Police Detective Virgil Tibbs is present when body falls with "a
violent thud" on the sidewalk of a towering building. Tibbs
notices some clues arguing against suicide, but an interview with the
building's general manager makes murder equally impossible. Only a
few windows in the building can be opened and then only very
slightly, which barely allows enough room to crawl through. Since the
building is only partially rented out, everything above the
thirty-second floor is blocked-off and access is severely restricted.
And the dust on the roof was undisturbed. So where did the body come
from since "he couldn't have fallen out of the sky."
The
solution is interesting, but terribly unconvincing with the who-and
why treated as an afterthought and left me somewhat disappointed. It
could have worked, if the idea had been elaborated on. No
recommendation here. Nonetheless, I've now bumped Ball's Singapore
(1986) op my to-be-read pile to see what he did with a novel-length
locked room mystery.
David
Braly's "The Gallowglass" was originally published in the August,
1986, issue of Alfred Hitchcock's Mystery Magazine and
collected in Murder at Teatime: Mysteries in the Classic Cozy
Tradition (1996), which will make some of you cringe, but don't
despair. This story is not a cozy. "The Gallowglass" is an
old-fashioned, traditionally fashioned locked room mystery with
everything but a warm, cozy backdrop for a gruesome killing with a
medieval weapon.
On
a dark, stormy night, Sergeant Brian Sullivan is taking a locksmith
to a mansion in the County of Cork, Ireland, which used to belong to
a 17th century gallowglass (mercenary) who had built the original
house that formed the center of the current building and, when he was
slain in battle, cursed the place – swearing he would kill every
Englishman "till the crack of doom." However, the ghost is
one of the two things that attracted the very English Dr.
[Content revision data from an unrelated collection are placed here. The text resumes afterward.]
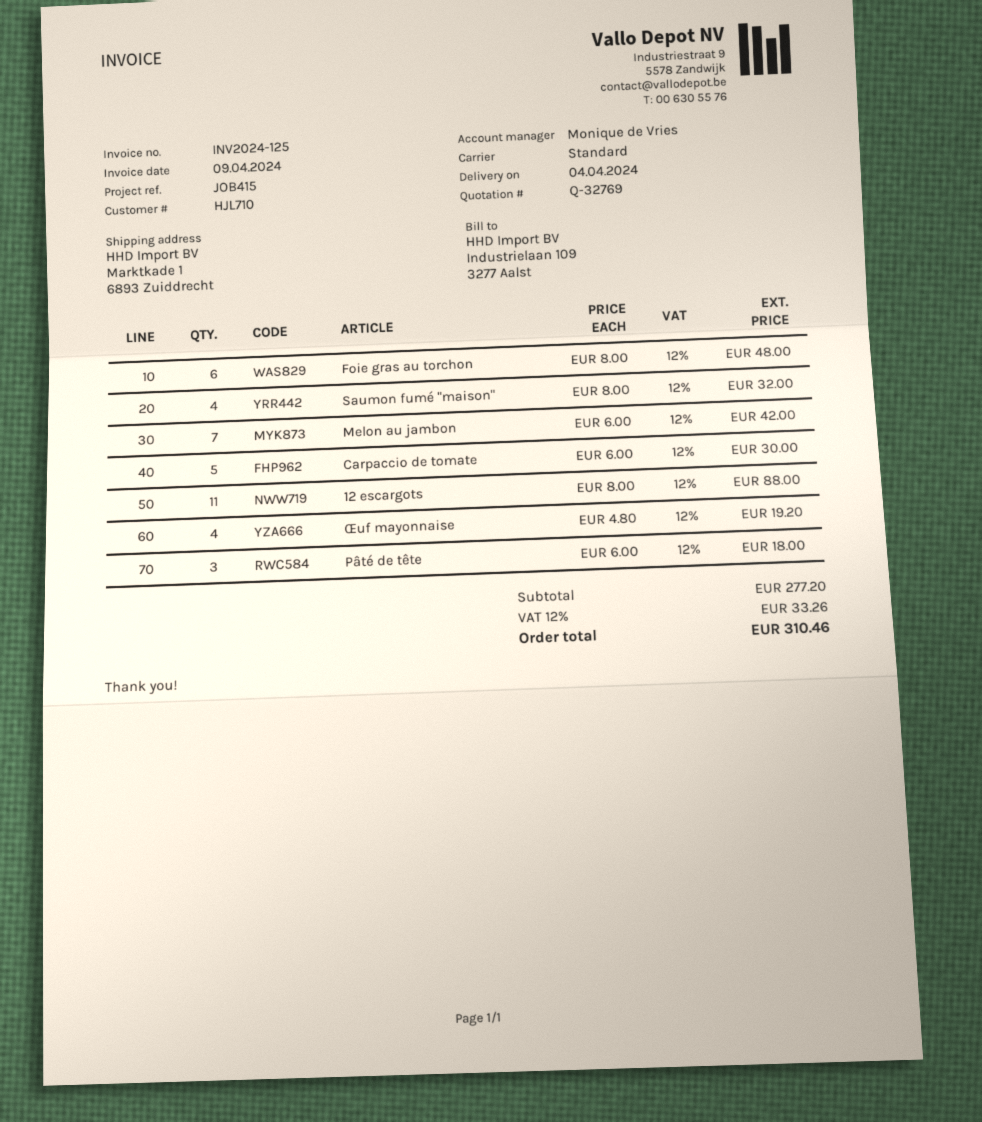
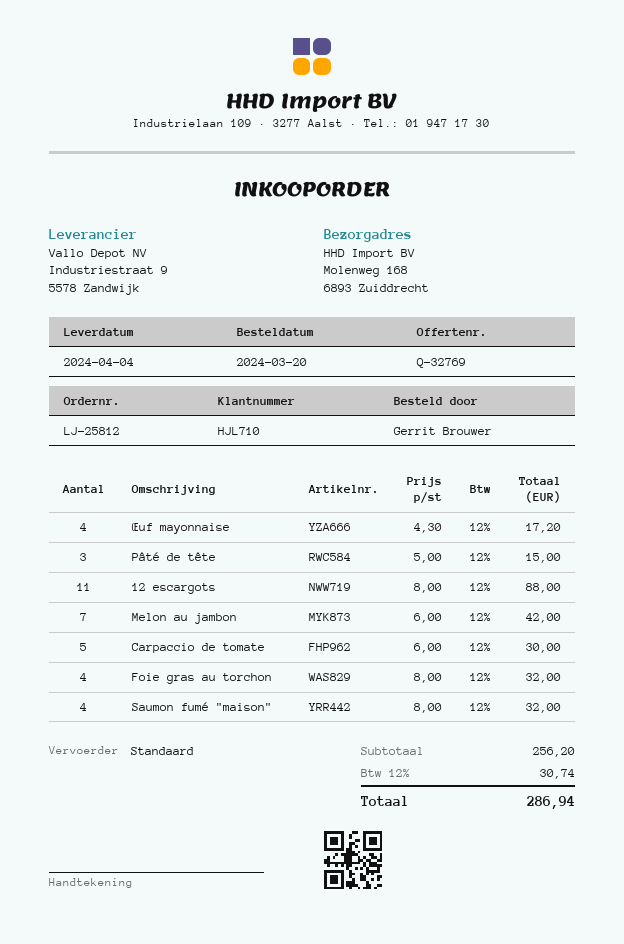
ship to: Marktkade 1, 6893 Zuiddrecht -> Molenweg 168, 6893 Zuiddrecht
Foie gras au torchon: 6 x 8.00 = 48.00 -> 4 x 8.00 = 32.00
Œuf mayonnaise: 4 x 4.80 = 19.20 -> 4 x 4.30 = 17.20
Pâté de tête: 3 x 6.00 = 18.00 -> 3 x 5.00 = 15.00
subtotal: 277.20 -> 256.20
tax: 12% = 33.26 -> 12% = 30.74
total: 310.46 -> 286.94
George and
Elizabeth Harrogate to the mansion with the other being that "Ireland
doesn't tax authors" (kind of true). Dr. Harrogate makes his
money with writing textbooks, science-fiction novels and working on
his invention, the sea camera. A combination of photography and
computer radar that would show "a lake or sea as being
transparent."
They
lived there for three years without anything untoward happening, but,
during one of the greatest storms the locals can remember, Dr.
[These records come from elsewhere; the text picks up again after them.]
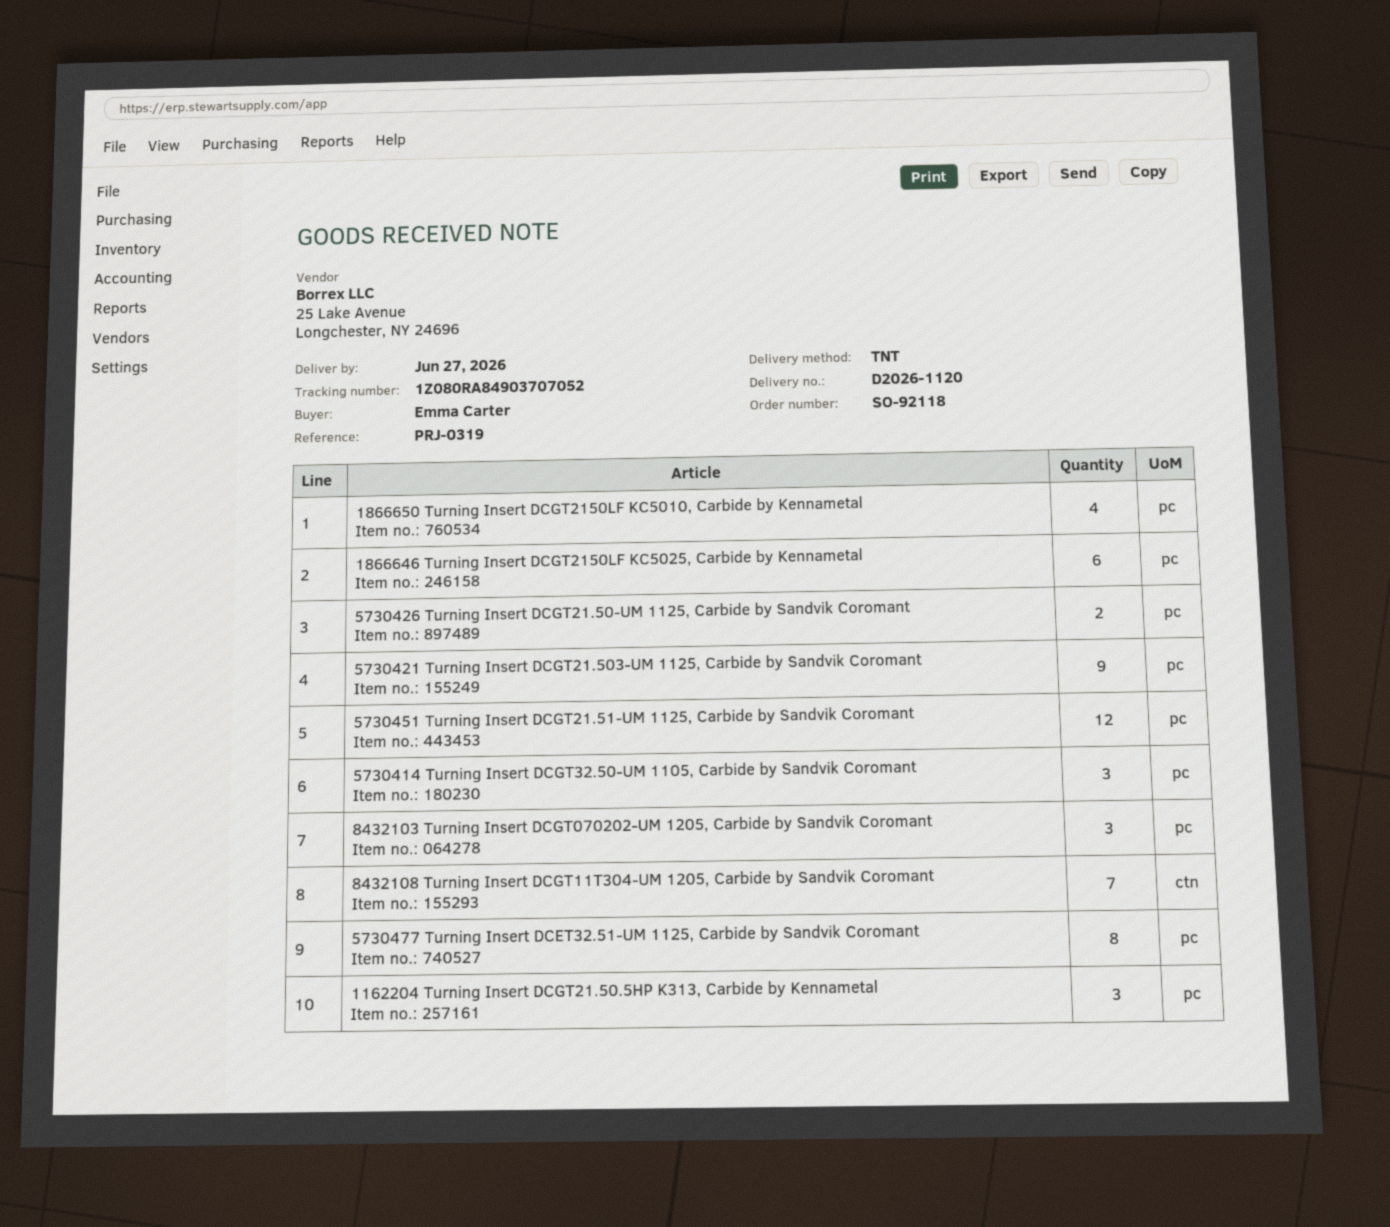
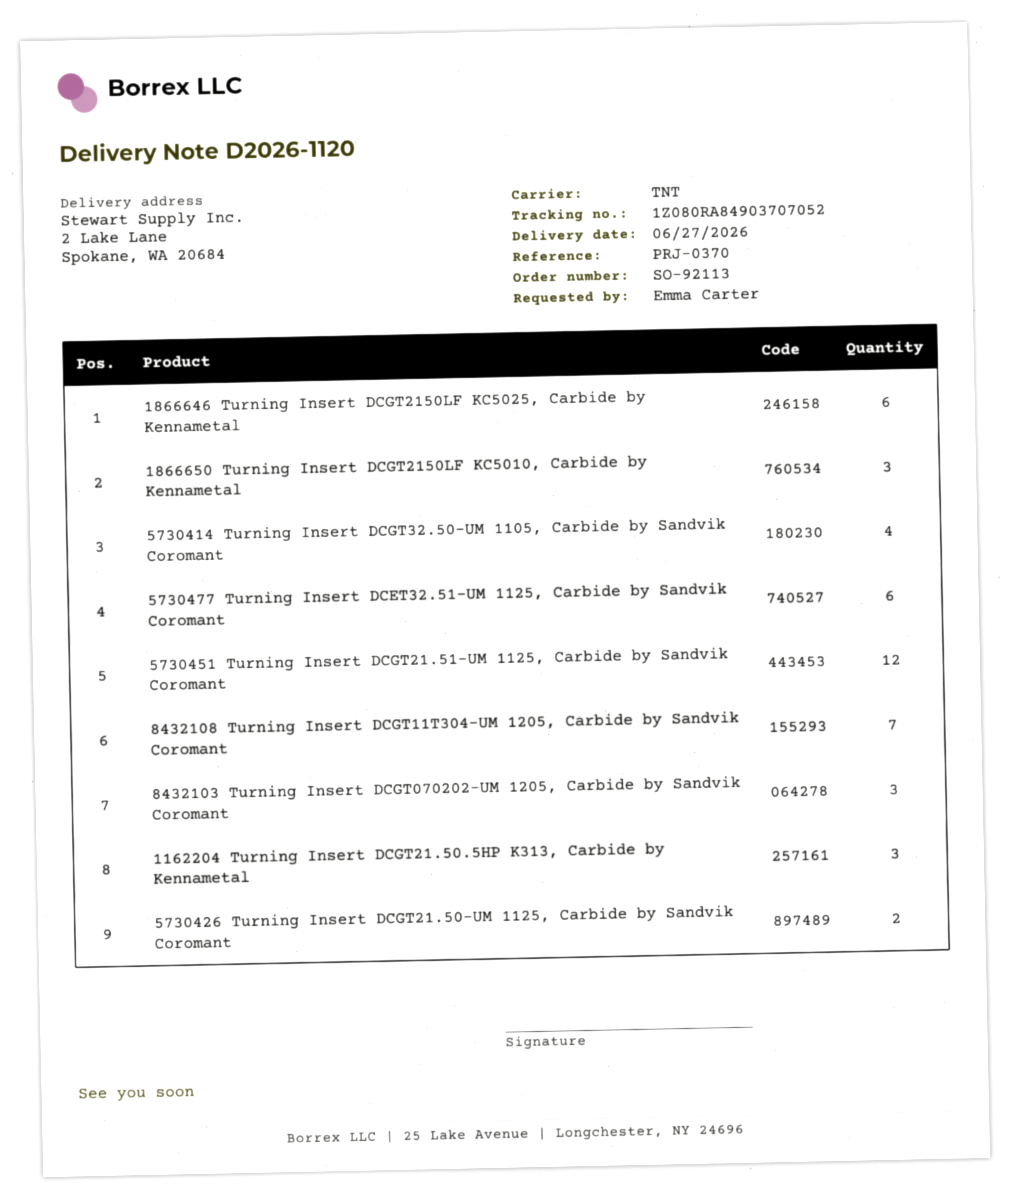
order number: SO-92118 -> SO-92113
reference: PRJ-0319 -> PRJ-0370
1866650 Turning Insert DCGT2150LF KC5010, Carbide by Kennametal: 4 -> 3
5730421 Turning Insert DCGT21.503-UM 1125, Carbide by Sandvik Coromant: 9 -> none
5730414 Turning Insert DCGT32.50-UM 1105, Carbide by Sandvik Coromant: 3 -> 4
5730477 Turning Insert DCET32.51-UM 1125, Carbide by Sandvik Coromant: 8 -> 6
Harrogate uncharacteristically bolted his study door. And he doesn't
respond to his wife's knocking. So she calls the police, but even the
locksmith is unable to force the sturdy, solid oak door and the
windows were nailed close years ago. When they finally managed to
break into the room, they find Dr. Harrogate's body with battleaxe "embedded deeply" in his chest and the papers concerning
his invention are missing.
Sergeant
Sullivan arrested a well-known housebreaker, who was seen near the
house at the time of the murder, but has no earthly idea how he
managed to get out of that tightly shut room. So they fly in
Detective Chief Inspector Phelim Kane from Dublin to Cork to help
Sullivan with that last piece of the puzzle, but Kane is there "to
investigate all aspects of the case" and investigate he
does. Kane arrives at an entirely different conclusion than his local
colleague.
The
locked room-trick is fairly simple and straightforward, but not one
of those hackneyed, routine solutions so often employed by writers
who wanted to write a locked room story without knowing how to plot
one – like turning a key with special tweezers or drawing a bolt
with string. Braly was a little more sophisticated than that and his
explanation nicely dovetailed with the situation of the house, the
storm and fitted the murderer perfectly. I also admired how
effortlessly the story slipped into an adjacent genre in its closing
pages.
Braly's "The Gallowglass" is another story deserving the attention of
editors and anthologists for inclusion in a future locked room
collection.
Well,
I hope you have enjoyed my rambling about all these loose,
uncollected locked room and impossible crime stories. Hopefully, they
will one day find their way into another locked room anthology. And
that I'll have read most of the obscure stories in that hypothetical
anthology is a sacrifice I'm willing to make for all of you.